23.9: The New Deal in Appalachia

  • Page ID
    10441
  • The New Deal also addressed another poverty-stricken region, Appalachia, the mountain-and-valley communities that roughly follow the Appalachian Mountain Range from southern New York to the foothills of northern Georgia, Alabama, and Mississippi. Appalachia’s abundant natural resources, including timber and coal, were in high demand during the country’s post–Civil War industrial expansion, but Appalachian industry simply extracted these resources for profit in far-off industries, depressing the coal-producing areas even earlier than the rest of the country. By the mid-1930s, with the Depression suppressing demand, many residents were stranded in small, isolated communities whose few employers stood on the verge of collapse. Relief workers from FERA reported serious shortages of medical care, adequate shelter, clothing, and food. Rampant illnesses, including typhus, tuberculosis, pneumonia, and venereal disease, as well as childhood malnutrition, further crippled Appalachia.

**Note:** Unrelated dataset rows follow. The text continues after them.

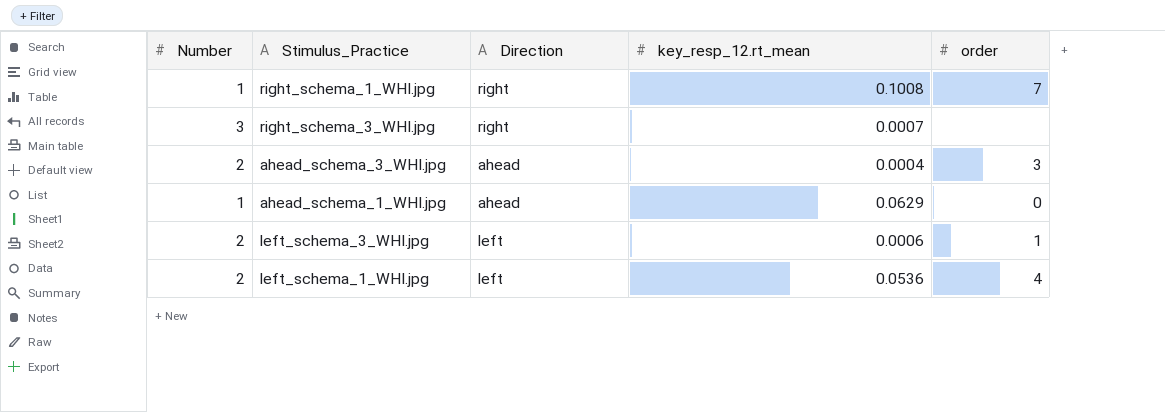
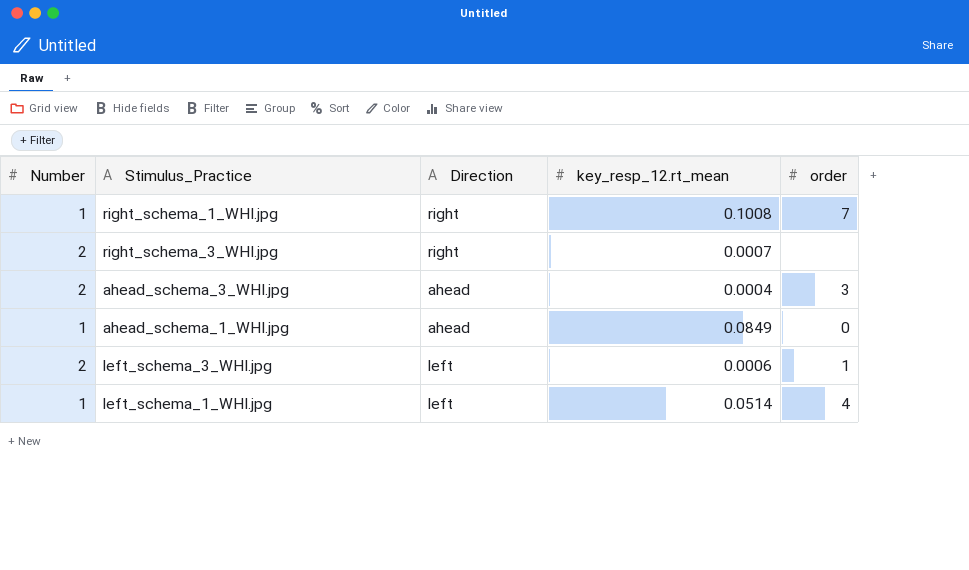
right_schema_3_WHI.jpg | Number: 3 -> 2
ahead_schema_1_WHI.jpg | key_resp_12.rt_mean: 0.0629 -> 0.0849
left_schema_1_WHI.jpg | Number: 2 -> 1
left_schema_1_WHI.jpg | key_resp_12.rt_mean: 0.0536 -> 0.0514

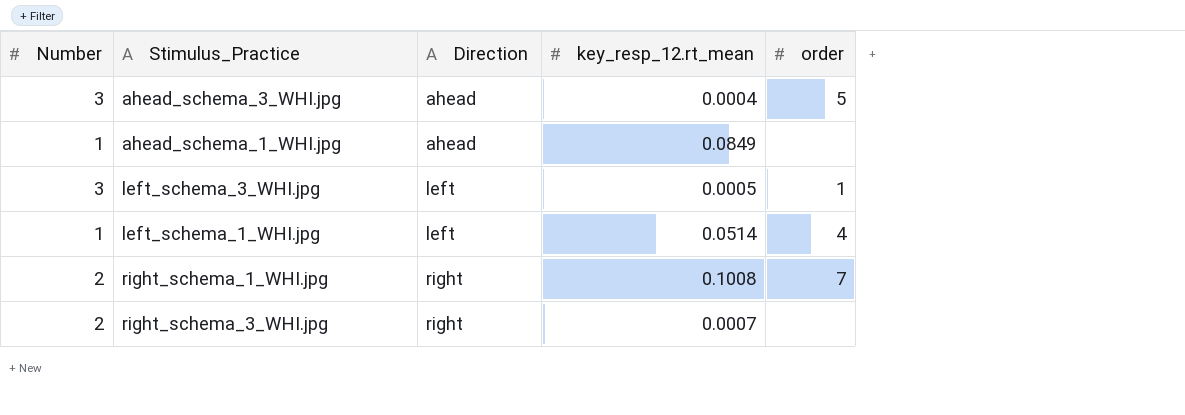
row order: none -> Direction ascending
ahead_schema_3_WHI.jpg | Number: 2 -> 3
ahead_schema_3_WHI.jpg | order: 3 -> 5
ahead_schema_1_WHI.jpg | order: 0 -> none
left_schema_3_WHI.jpg | Number: 2 -> 3
left_schema_3_WHI.jpg | key_resp_12.rt_mean: 0.0006 -> 0.0005
right_schema_1_WHI.jpg | Number: 1 -> 2

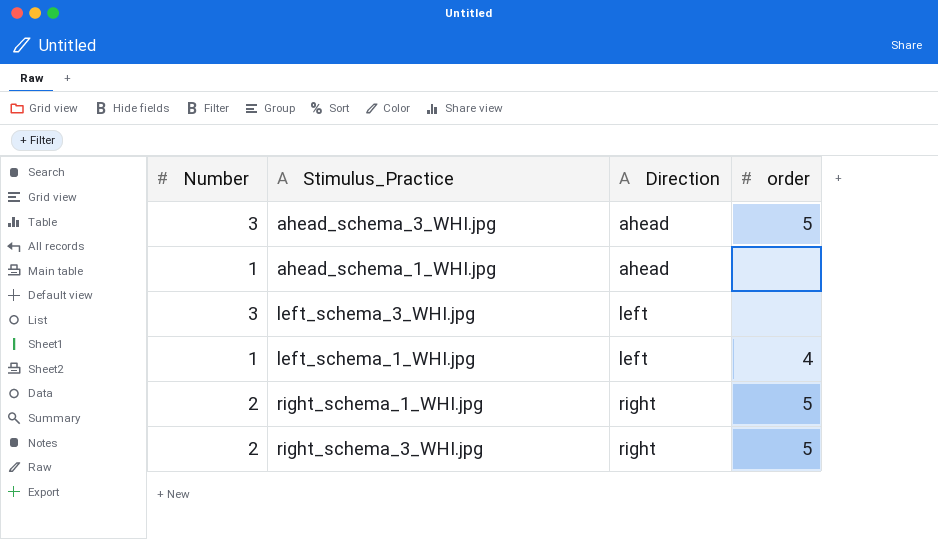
column key_resp_12.rt_mean | position: 4 -> none
left_schema_3_WHI.jpg | order: 1 -> none
right_schema_1_WHI.jpg | order: 7 -> 5
right_schema_3_WHI.jpg | order: none -> 5

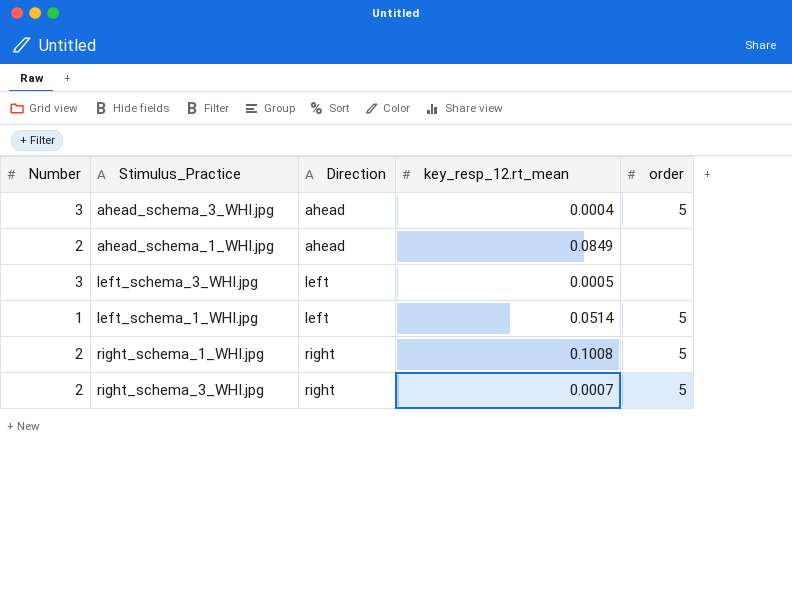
column key_resp_12.rt_mean | position: none -> 4
ahead_schema_1_WHI.jpg | Number: 1 -> 2
left_schema_1_WHI.jpg | order: 4 -> 5

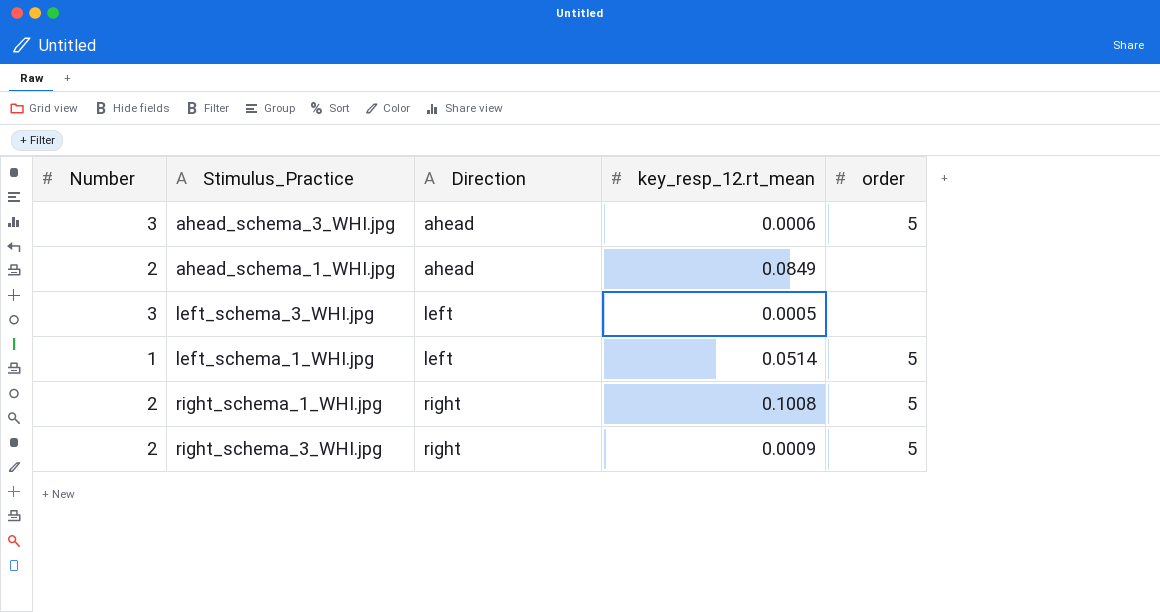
ahead_schema_3_WHI.jpg | key_resp_12.rt_mean: 0.0004 -> 0.0006
right_schema_3_WHI.jpg | key_resp_12.rt_mean: 0.0007 -> 0.0009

    Several New Deal programs targeted the region. Under the auspices of the NIRA, Roosevelt established the Division of Subsistence Homesteads (DSH) within the Department of the Interior to give impoverished families an opportunity to relocate “back to the land”; the DSH established thirty-four homestead communities nationwide, including the Appalachian regions of Alabama, Pennsylvania, Tennessee, and West Virginia. The CCC contributed to projects throughout Appalachia, including the Blue Ridge Parkway in North Carolina and Virginia, reforestation of the Chattahoochee National Forest in Georgia, and state parks such as Pine Mountain Resort State Park in Kentucky. The TVA’s efforts aided communities in Tennessee and North Carolina, and the Rural Electric Administration (REA) brought electricity to 288,000 rural households.